(Beginning of Information given)

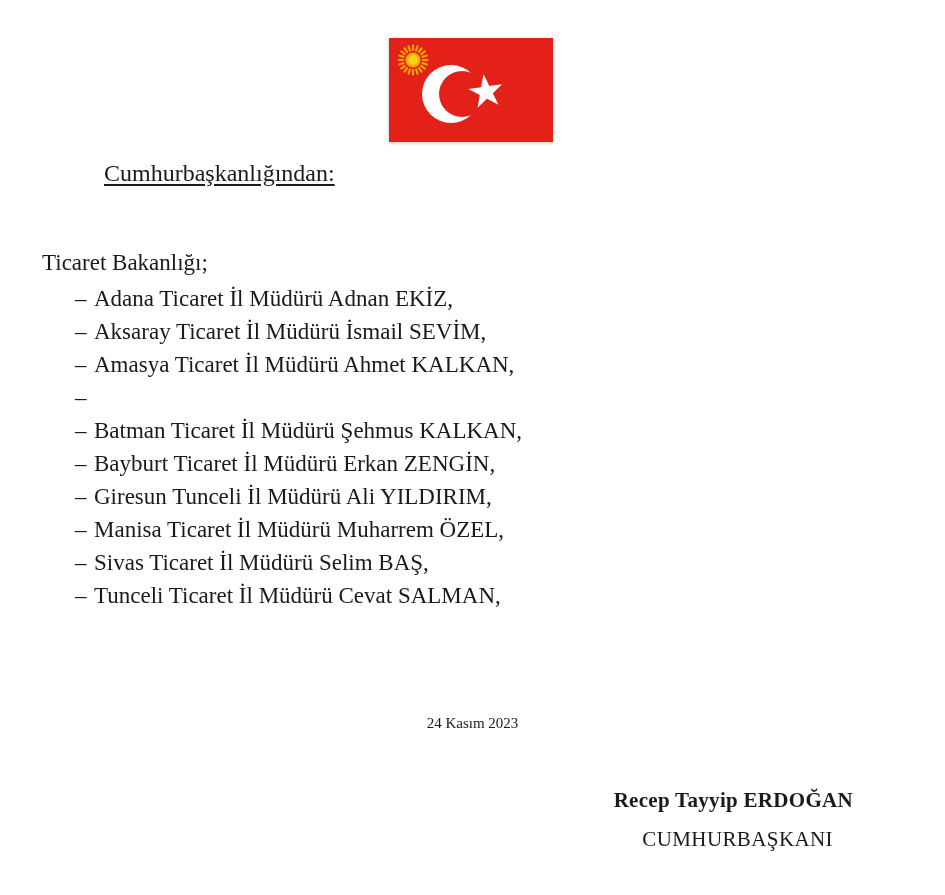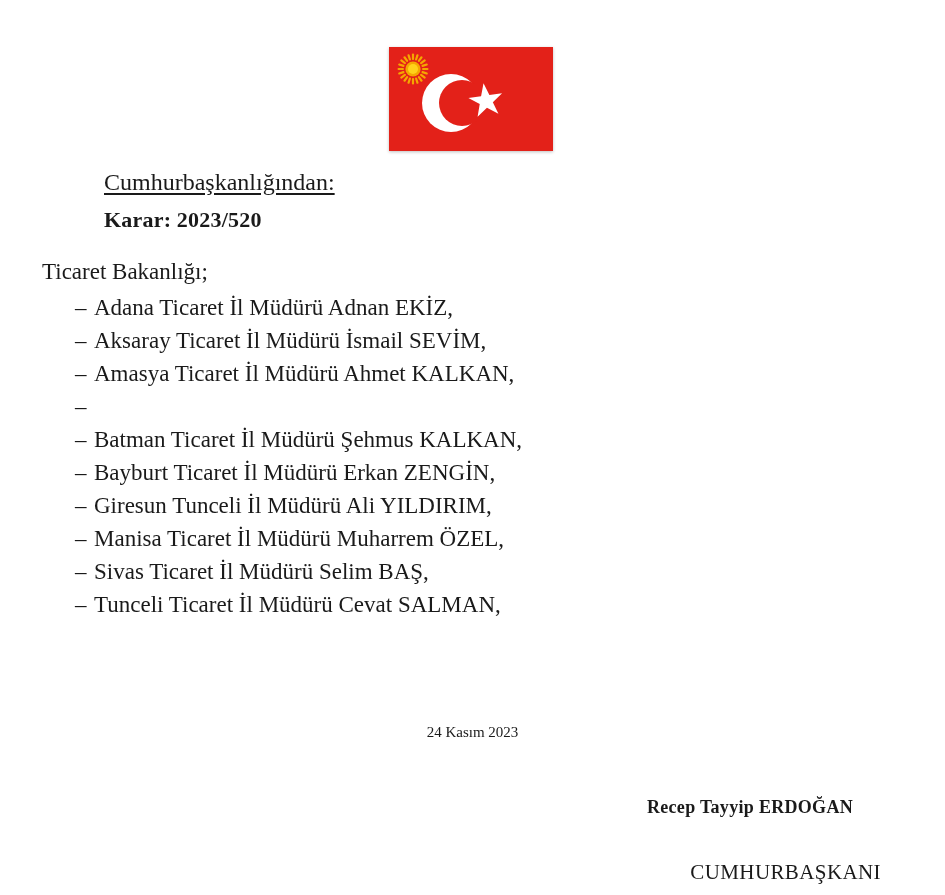--- a/index.html
+++ b/index.html
@@ -36,7 +36,7 @@
   #doc {
     position: absolute;
     left: 0;
-    top: 16px;
+    top: 7px;
     width: 945px;
     height: 651px;
   }

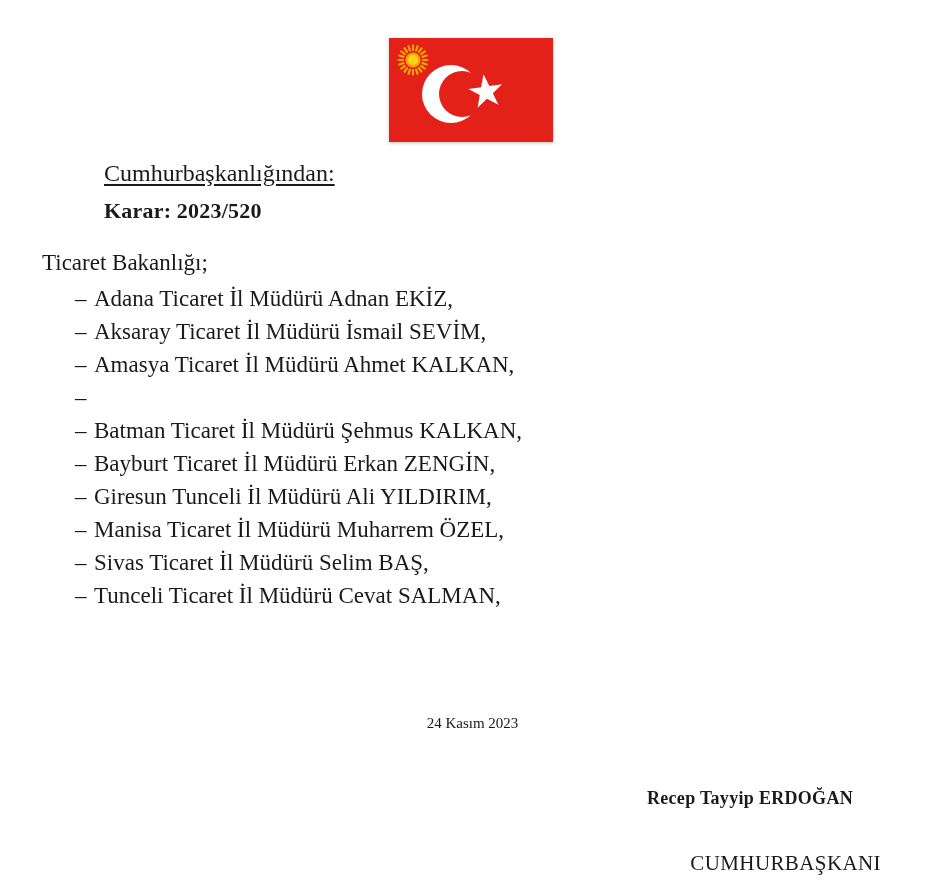--- a/index.html
+++ b/index.html
@@ -199,7 +199,6 @@
 
   <div class="heading-office">Cumhurbaşkanlığından:</div>
 
-  <div class="heading-decision">Karar: 2023/520</div>
 
   <div class="ministry-line">Ticaret Bakanlığı;</div>
 

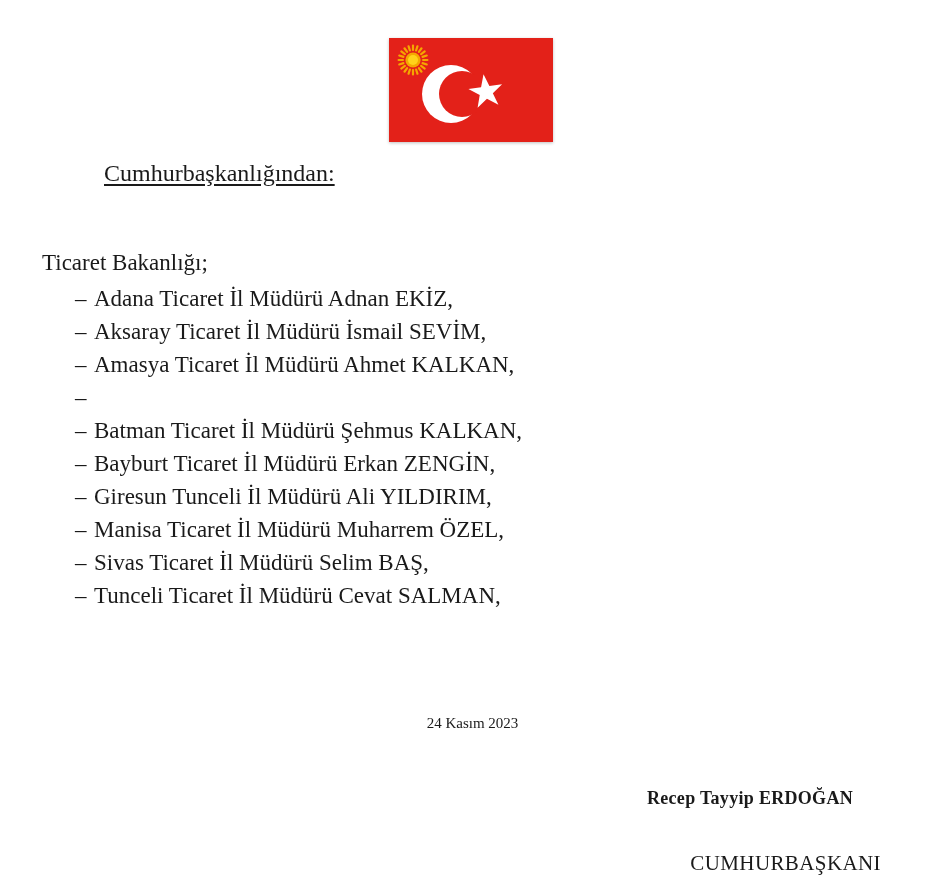--- a/index.html
+++ b/index.html
@@ -127,7 +127,7 @@
     padding-right: 92px;
     box-sizing: border-box;
     text-align: right;
-    font-size: 18px;
+    font-size: 21px;
     font-weight: 700;
     line-height: 1.18;
     letter-spacing: 0.3px;

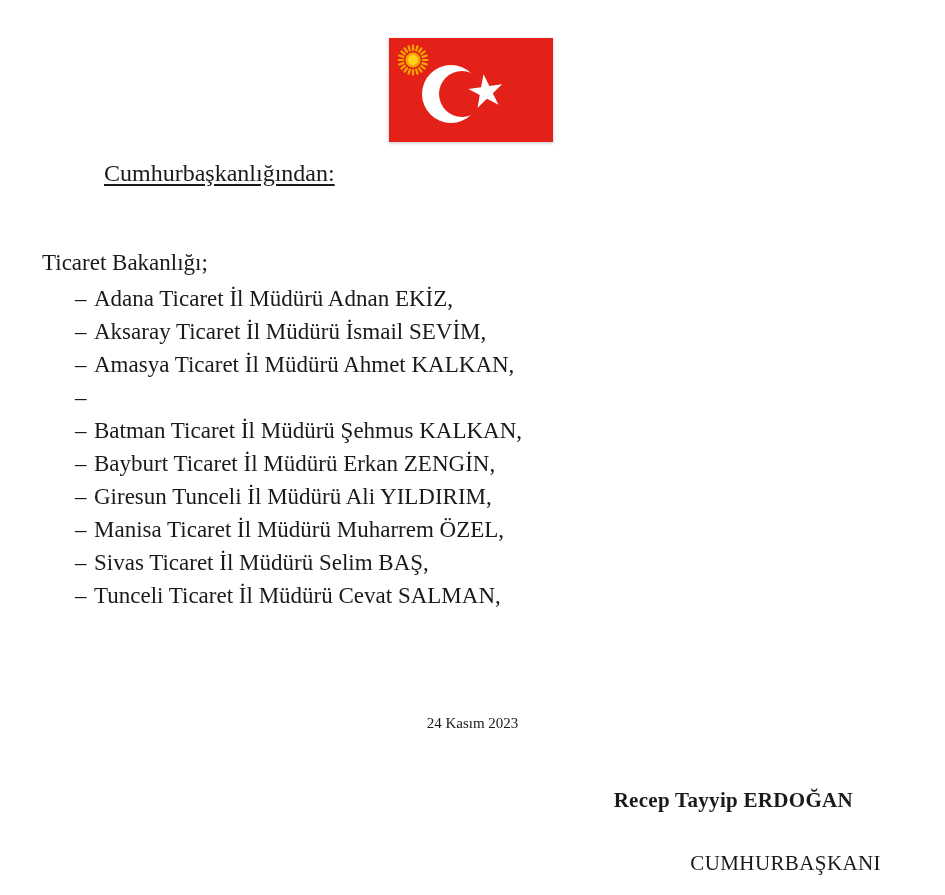--- a/index.html
+++ b/index.html
@@ -138,14 +138,13 @@
     left: 0;
     top: 820px;
     width: 945px;
-    padding-right: 64px;
+    padding-right: 112px;
     box-sizing: border-box;
     text-align: right;
     font-size: 21px;
     font-weight: 400;
     line-height: 1.18;
     letter-spacing: 0.4px;
-    margin-top: 24px;
   }
 </style>
 </head>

(End of Information given)

**The problem:**
Pictures omitted, give the entries again exactly.

**Your solution:**
--- a/index.html
+++ b/index.html
@@ -36,7 +36,7 @@
   #doc {
     position: absolute;
     left: 0;
-    top: 16px;
+    top: 7px;
     width: 945px;
     height: 651px;
   }

--- a/index.html
+++ b/index.html
@@ -199,7 +199,6 @@
 
   <div class="heading-office">Cumhurbaşkanlığından:</div>
 
-  <div class="heading-decision">Karar: 2023/520</div>
 
   <div class="ministry-line">Ticaret Bakanlığı;</div>
 

--- a/index.html
+++ b/index.html
@@ -127,7 +127,7 @@
     padding-right: 92px;
     box-sizing: border-box;
     text-align: right;
-    font-size: 18px;
+    font-size: 21px;
     font-weight: 700;
     line-height: 1.18;
     letter-spacing: 0.3px;

--- a/index.html
+++ b/index.html
@@ -138,14 +138,13 @@
     left: 0;
     top: 820px;
     width: 945px;
-    padding-right: 64px;
+    padding-right: 112px;
     box-sizing: border-box;
     text-align: right;
     font-size: 21px;
     font-weight: 400;
     line-height: 1.18;
     letter-spacing: 0.4px;
-    margin-top: 24px;
   }
 </style>
 </head>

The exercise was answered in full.